PROBLEM STATEMENT
In the data below, how many lines contain the string "none"? Give only the figure.

RECORDED INFORMATION
<<<<

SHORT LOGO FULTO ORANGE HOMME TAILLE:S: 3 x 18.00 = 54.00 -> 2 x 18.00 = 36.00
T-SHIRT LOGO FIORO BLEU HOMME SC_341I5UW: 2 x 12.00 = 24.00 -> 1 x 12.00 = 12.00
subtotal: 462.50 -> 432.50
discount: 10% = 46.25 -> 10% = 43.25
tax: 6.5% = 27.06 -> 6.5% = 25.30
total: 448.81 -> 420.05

>>>>
<<<<

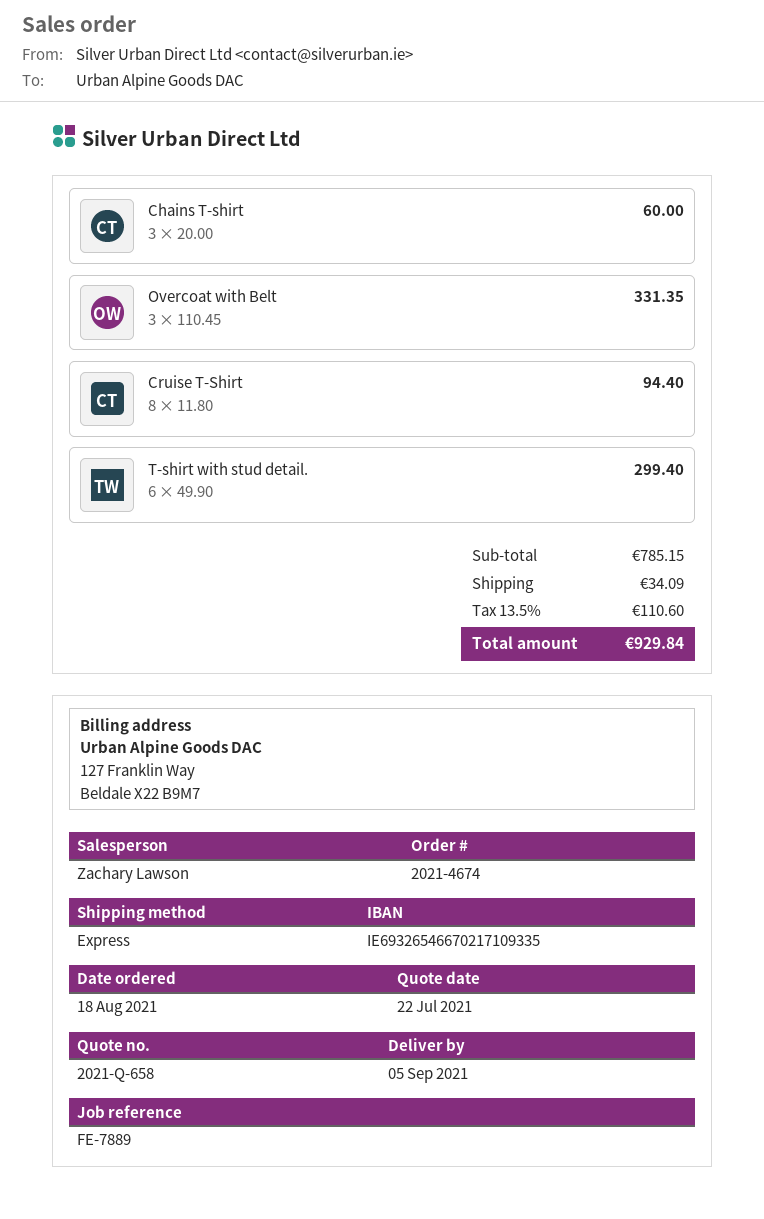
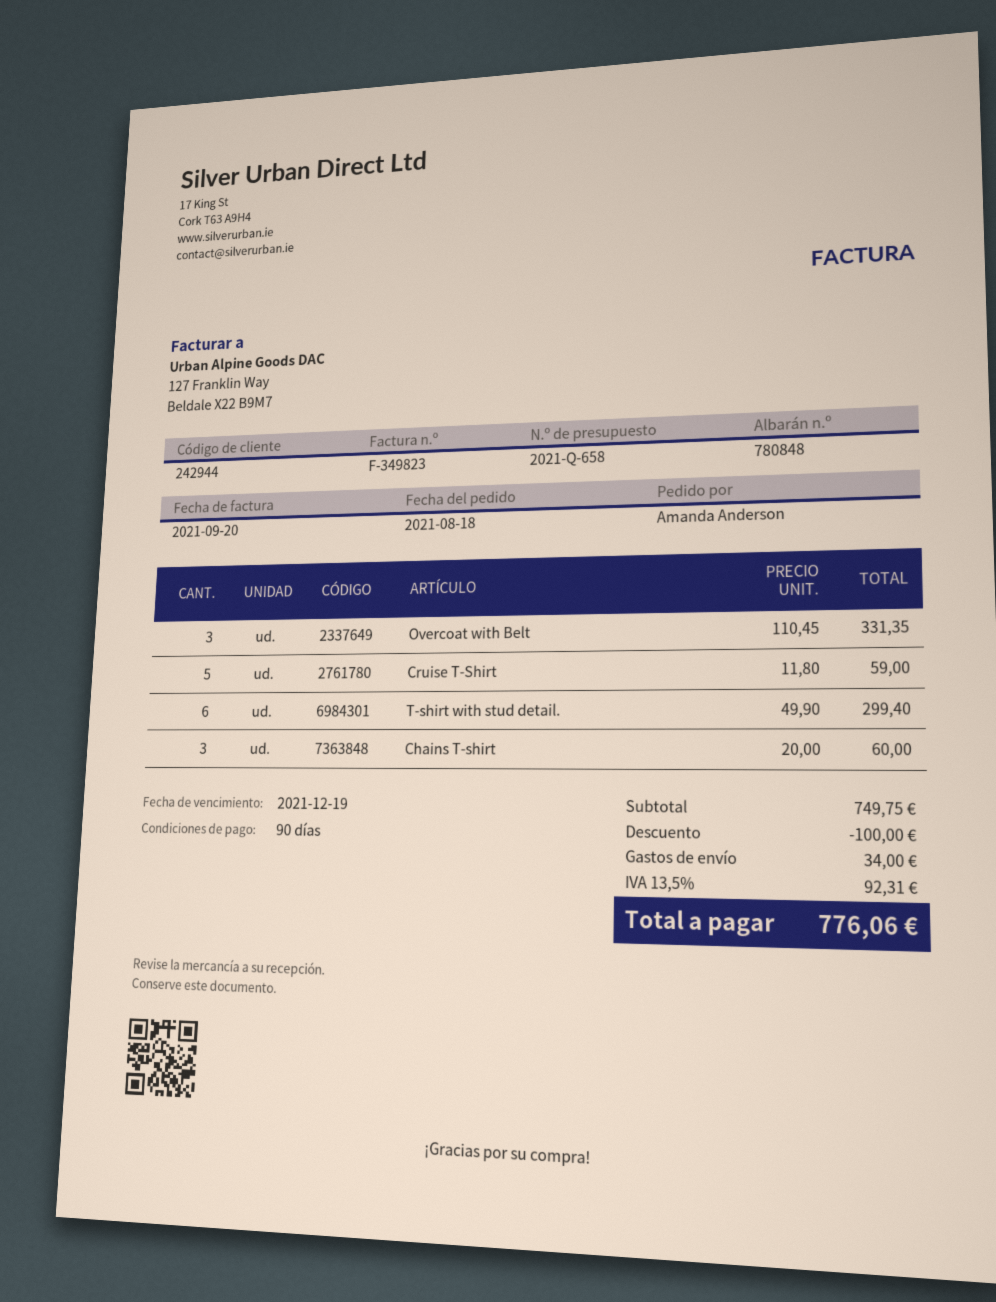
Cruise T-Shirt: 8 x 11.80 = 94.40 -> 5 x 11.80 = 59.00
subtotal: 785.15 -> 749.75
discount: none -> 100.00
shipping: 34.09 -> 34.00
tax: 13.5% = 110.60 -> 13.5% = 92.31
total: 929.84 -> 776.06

>>>>
<<<<

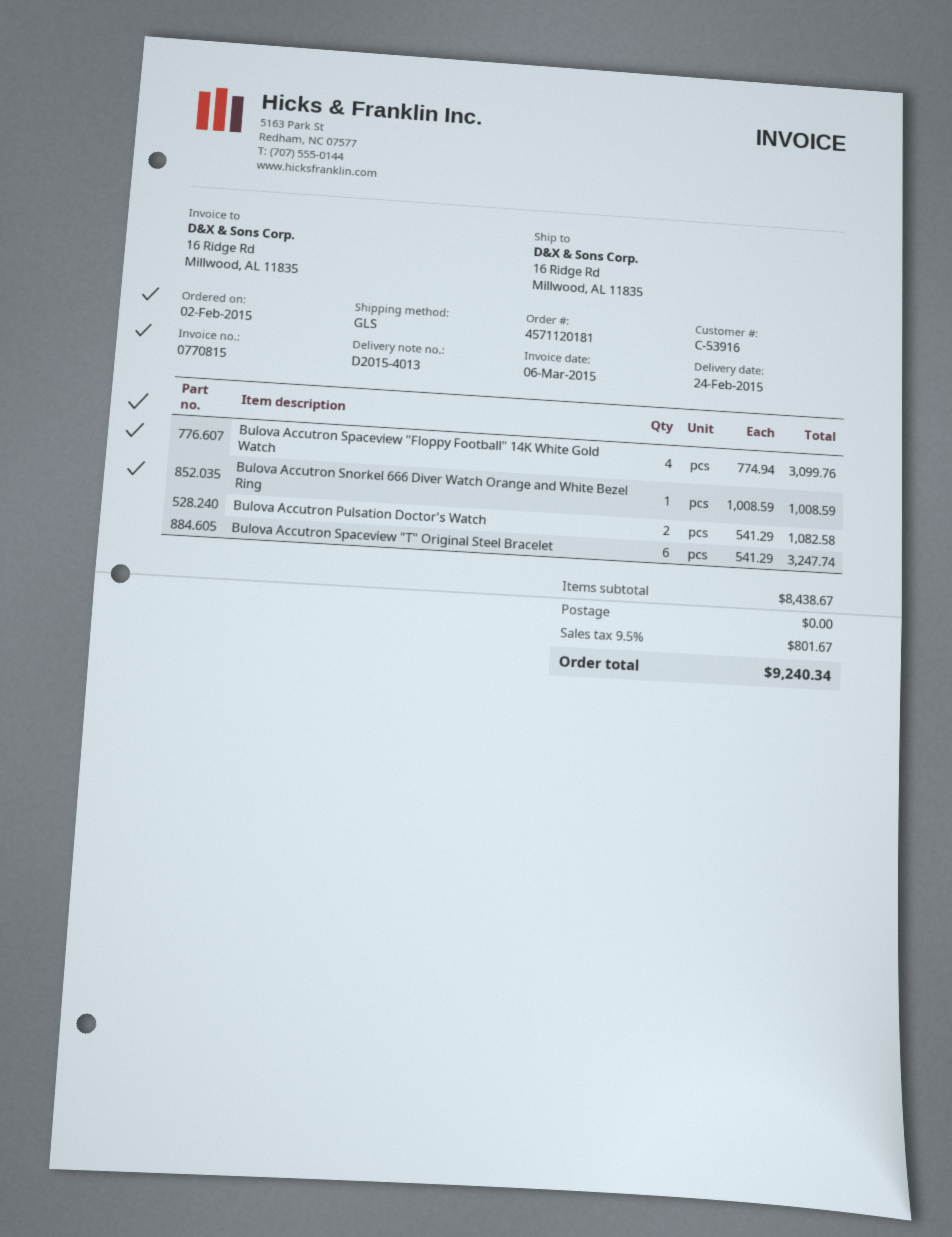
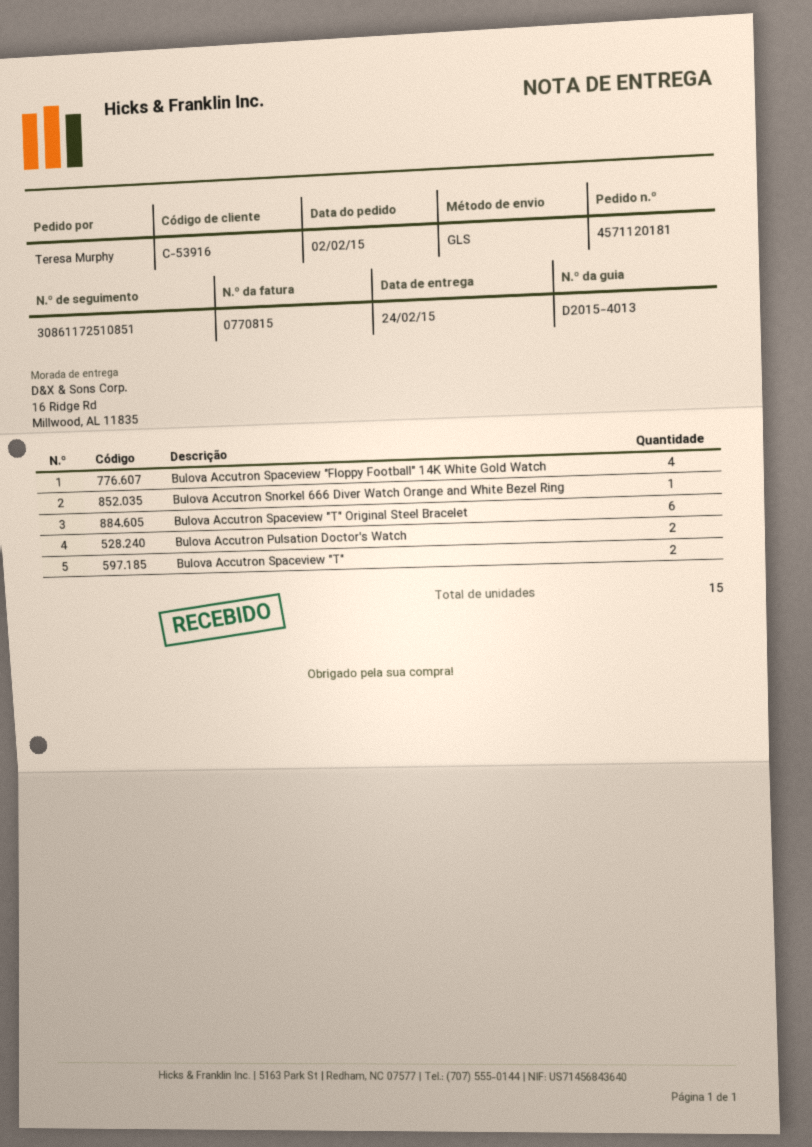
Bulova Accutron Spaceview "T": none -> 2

>>>>

FINISHED EXERCISE
2